A film set in the music record world, this is also a good father-daughter story. It is made by the people who gave us the delightful Once, also about musicians and the creative process. Shot on location around Manhattan, it rivals the films of Woody Allen in showing us the colorful, upbeat sights of the metropolis. Both main characters—a young woman who composes her songs and has just been betrayed by her lover, and a music arranger who has just been fired from his record company—begin their lives over when they are drawn together by the woman’s performance in a small club one night. You leave the theater filled with memories of good music and the feeling that life does offer the possibility of starting over again.

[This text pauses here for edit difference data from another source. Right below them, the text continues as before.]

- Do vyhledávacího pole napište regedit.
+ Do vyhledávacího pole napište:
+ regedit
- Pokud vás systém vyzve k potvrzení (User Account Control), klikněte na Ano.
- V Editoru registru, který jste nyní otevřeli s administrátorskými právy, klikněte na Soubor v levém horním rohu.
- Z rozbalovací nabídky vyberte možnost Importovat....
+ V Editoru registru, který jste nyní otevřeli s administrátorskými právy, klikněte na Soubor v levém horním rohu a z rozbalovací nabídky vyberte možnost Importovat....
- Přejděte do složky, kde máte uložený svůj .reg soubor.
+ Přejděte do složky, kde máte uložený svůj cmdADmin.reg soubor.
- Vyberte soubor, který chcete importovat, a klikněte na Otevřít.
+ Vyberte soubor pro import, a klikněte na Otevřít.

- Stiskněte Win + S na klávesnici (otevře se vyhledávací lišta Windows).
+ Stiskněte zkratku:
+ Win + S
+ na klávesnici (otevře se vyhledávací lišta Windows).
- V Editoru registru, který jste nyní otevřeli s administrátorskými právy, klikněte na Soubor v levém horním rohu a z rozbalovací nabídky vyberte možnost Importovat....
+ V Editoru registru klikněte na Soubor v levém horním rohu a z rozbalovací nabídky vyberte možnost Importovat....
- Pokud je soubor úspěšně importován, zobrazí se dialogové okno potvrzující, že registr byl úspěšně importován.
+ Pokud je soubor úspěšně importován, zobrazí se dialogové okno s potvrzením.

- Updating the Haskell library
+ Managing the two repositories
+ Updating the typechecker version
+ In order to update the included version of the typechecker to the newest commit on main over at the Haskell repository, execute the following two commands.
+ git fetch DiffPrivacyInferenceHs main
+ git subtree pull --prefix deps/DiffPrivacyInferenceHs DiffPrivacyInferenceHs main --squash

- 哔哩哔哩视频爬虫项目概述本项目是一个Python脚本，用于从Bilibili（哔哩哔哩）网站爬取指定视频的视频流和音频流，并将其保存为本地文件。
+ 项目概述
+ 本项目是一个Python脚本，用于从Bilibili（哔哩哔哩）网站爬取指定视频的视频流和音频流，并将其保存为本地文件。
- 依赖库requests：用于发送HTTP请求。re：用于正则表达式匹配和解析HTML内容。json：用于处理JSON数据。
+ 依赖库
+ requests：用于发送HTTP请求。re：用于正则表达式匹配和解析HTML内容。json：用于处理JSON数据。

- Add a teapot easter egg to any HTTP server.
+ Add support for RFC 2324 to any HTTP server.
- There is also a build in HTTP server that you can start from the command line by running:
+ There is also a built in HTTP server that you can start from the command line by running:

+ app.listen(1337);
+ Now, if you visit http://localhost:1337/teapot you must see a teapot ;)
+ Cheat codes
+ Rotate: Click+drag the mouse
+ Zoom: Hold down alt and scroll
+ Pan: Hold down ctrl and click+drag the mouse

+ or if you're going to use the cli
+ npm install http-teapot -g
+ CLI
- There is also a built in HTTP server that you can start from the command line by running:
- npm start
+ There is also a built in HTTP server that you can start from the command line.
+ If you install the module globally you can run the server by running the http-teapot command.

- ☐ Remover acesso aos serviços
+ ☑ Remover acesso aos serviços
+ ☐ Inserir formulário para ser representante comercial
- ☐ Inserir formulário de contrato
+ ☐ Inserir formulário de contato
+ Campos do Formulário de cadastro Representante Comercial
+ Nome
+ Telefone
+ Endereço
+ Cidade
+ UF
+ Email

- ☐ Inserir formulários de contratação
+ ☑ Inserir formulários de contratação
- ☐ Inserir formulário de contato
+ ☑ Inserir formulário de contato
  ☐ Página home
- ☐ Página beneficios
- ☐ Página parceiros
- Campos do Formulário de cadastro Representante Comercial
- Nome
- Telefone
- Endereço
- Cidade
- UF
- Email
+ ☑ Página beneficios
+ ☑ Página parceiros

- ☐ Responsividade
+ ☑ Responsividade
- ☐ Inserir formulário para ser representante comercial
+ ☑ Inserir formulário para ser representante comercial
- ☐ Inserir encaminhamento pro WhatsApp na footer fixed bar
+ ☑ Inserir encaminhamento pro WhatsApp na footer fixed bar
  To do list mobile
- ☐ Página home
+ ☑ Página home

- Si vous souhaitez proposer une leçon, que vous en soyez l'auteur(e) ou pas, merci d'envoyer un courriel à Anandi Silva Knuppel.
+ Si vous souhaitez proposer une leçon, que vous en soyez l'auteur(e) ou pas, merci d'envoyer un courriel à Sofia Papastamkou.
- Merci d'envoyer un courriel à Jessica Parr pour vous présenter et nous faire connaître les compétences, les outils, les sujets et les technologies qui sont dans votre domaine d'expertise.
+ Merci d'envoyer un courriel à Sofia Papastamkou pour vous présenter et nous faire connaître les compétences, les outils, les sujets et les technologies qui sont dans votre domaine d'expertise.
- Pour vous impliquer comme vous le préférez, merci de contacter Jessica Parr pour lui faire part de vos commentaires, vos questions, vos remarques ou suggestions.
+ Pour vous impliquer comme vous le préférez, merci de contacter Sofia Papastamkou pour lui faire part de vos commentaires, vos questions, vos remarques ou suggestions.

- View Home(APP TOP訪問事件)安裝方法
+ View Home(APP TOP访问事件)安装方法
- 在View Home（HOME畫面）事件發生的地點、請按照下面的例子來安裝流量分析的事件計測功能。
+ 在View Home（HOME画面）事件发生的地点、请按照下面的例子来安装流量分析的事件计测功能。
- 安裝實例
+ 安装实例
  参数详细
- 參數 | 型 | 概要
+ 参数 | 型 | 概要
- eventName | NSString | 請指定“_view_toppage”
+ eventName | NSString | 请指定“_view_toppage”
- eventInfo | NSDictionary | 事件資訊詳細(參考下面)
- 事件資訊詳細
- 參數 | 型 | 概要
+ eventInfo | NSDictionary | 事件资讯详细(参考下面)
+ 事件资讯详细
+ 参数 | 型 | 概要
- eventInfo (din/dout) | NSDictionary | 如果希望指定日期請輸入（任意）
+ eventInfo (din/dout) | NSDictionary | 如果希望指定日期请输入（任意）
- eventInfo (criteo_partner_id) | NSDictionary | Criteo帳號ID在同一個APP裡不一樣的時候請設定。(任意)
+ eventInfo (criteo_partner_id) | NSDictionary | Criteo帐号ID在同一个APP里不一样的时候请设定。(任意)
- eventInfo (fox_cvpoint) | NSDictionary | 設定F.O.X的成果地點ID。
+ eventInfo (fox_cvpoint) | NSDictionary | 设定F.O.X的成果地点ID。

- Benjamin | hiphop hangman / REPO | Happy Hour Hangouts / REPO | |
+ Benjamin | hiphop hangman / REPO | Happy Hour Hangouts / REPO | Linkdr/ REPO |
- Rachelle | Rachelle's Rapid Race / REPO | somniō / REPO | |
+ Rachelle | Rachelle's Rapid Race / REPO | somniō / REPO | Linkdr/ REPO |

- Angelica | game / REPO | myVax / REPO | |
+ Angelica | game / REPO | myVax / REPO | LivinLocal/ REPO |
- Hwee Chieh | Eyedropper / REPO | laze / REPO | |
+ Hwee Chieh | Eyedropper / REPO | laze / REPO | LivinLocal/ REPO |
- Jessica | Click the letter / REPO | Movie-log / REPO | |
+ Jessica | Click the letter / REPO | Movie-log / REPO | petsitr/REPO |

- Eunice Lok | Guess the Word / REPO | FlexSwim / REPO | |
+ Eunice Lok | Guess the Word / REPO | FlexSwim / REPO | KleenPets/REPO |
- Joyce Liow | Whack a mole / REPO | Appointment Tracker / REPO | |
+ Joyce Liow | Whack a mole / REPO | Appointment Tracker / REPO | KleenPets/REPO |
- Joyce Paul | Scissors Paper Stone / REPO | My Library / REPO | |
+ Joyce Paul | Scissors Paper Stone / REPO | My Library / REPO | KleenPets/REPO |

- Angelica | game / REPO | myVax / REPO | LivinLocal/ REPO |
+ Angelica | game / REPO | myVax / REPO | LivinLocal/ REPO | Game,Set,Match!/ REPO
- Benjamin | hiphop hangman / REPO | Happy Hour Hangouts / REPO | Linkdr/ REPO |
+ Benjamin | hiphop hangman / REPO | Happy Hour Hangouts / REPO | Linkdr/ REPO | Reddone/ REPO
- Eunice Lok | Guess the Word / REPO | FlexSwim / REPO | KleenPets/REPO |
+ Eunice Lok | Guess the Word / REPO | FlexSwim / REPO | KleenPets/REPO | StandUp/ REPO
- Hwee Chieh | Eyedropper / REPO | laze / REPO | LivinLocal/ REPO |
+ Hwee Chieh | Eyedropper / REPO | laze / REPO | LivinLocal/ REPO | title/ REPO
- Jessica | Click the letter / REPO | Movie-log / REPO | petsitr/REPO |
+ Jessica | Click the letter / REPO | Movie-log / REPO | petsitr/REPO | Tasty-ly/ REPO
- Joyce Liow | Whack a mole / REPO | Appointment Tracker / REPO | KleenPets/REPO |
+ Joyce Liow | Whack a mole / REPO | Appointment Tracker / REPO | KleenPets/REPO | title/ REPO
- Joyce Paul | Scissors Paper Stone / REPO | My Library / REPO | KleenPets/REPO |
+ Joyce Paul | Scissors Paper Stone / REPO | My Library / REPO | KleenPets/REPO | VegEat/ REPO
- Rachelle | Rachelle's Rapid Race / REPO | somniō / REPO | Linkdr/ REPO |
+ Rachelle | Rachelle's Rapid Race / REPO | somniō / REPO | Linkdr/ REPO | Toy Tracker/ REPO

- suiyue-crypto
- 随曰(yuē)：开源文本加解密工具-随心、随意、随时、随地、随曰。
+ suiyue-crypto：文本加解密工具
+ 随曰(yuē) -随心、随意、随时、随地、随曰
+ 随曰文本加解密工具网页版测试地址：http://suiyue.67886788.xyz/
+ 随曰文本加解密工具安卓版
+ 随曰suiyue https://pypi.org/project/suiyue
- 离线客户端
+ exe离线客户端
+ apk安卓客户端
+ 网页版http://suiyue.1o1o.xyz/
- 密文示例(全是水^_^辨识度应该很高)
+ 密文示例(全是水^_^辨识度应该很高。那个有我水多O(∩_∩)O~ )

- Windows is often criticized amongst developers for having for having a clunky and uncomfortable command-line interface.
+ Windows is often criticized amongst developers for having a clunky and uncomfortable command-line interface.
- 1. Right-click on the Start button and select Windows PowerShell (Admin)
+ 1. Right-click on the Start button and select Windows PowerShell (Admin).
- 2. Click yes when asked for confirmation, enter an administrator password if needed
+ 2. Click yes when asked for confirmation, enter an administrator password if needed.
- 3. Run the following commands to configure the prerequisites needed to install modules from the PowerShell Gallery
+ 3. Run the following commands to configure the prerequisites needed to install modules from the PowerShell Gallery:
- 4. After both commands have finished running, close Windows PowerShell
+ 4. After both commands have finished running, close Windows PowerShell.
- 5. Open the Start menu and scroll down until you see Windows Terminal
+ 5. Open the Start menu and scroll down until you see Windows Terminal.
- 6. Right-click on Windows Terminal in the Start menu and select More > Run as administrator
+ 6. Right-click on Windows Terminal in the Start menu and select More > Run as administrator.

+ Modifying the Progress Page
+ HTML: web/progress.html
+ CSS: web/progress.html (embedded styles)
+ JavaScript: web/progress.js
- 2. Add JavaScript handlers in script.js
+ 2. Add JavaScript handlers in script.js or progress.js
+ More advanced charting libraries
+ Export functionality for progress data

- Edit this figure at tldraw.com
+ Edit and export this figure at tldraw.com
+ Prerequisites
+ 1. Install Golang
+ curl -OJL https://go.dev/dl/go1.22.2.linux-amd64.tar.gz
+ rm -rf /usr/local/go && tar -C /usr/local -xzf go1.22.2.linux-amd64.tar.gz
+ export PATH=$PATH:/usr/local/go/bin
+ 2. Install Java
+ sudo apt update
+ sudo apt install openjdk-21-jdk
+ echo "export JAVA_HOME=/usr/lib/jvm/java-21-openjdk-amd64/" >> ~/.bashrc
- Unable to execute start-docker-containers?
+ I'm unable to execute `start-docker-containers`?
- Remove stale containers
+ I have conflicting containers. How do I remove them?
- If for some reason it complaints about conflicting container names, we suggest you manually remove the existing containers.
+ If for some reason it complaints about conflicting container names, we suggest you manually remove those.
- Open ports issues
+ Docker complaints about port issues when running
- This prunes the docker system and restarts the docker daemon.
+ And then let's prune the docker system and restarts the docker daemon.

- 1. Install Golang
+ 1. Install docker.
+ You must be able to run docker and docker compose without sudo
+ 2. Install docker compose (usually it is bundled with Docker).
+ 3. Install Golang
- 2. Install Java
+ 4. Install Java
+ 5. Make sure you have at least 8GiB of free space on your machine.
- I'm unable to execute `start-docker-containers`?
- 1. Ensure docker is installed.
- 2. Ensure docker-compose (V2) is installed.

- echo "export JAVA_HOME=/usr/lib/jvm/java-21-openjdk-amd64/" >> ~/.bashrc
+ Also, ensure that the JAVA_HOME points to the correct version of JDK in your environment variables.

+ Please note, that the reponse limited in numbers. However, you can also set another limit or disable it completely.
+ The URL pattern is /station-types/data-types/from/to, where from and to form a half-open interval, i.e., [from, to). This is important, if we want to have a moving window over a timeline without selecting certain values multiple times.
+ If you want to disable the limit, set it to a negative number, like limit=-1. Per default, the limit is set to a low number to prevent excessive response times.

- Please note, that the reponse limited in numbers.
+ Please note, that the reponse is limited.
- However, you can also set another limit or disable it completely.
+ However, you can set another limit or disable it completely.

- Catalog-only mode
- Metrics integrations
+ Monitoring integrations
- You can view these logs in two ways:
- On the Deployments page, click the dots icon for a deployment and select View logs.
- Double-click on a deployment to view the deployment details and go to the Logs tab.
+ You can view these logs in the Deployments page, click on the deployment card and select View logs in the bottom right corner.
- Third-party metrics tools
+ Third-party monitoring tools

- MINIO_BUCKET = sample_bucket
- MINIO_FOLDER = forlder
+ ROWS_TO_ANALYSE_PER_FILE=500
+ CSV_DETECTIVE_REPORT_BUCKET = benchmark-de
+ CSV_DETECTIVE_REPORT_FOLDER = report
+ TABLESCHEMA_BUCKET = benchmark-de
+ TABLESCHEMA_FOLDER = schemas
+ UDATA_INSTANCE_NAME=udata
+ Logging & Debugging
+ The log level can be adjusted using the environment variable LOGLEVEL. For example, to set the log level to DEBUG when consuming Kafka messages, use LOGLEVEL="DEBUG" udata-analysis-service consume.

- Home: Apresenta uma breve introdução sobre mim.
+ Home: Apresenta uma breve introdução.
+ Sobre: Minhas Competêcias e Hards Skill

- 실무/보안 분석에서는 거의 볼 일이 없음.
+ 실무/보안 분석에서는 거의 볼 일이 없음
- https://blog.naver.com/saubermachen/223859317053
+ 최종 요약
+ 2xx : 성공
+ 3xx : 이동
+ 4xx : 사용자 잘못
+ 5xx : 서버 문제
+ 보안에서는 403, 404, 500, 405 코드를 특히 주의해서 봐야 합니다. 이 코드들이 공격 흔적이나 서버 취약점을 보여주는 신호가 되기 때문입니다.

Rated PG-13. Psalm 2:1; Isaiah 5:20.
There are two good reasons to be sure to see this international spy thriller. It is based on John le Carre’s novel, and, most compelling of all, it is your last opportunity to see the late Philip Seymour Hoffman carry a film. He is masterful as a German intelligence agent in Hamburg tracking down a recent half-Russian, half-Chechen immigrant who managed to escape from a Russian prison. Is he a Muslim terrorist, or truly a refugee? Hoffman’s agent tries to hang onto a shred of decency while working in a system totally devoid of ethics, other than the obsession with “national security. This fine film is a fitting tribute to a great actor.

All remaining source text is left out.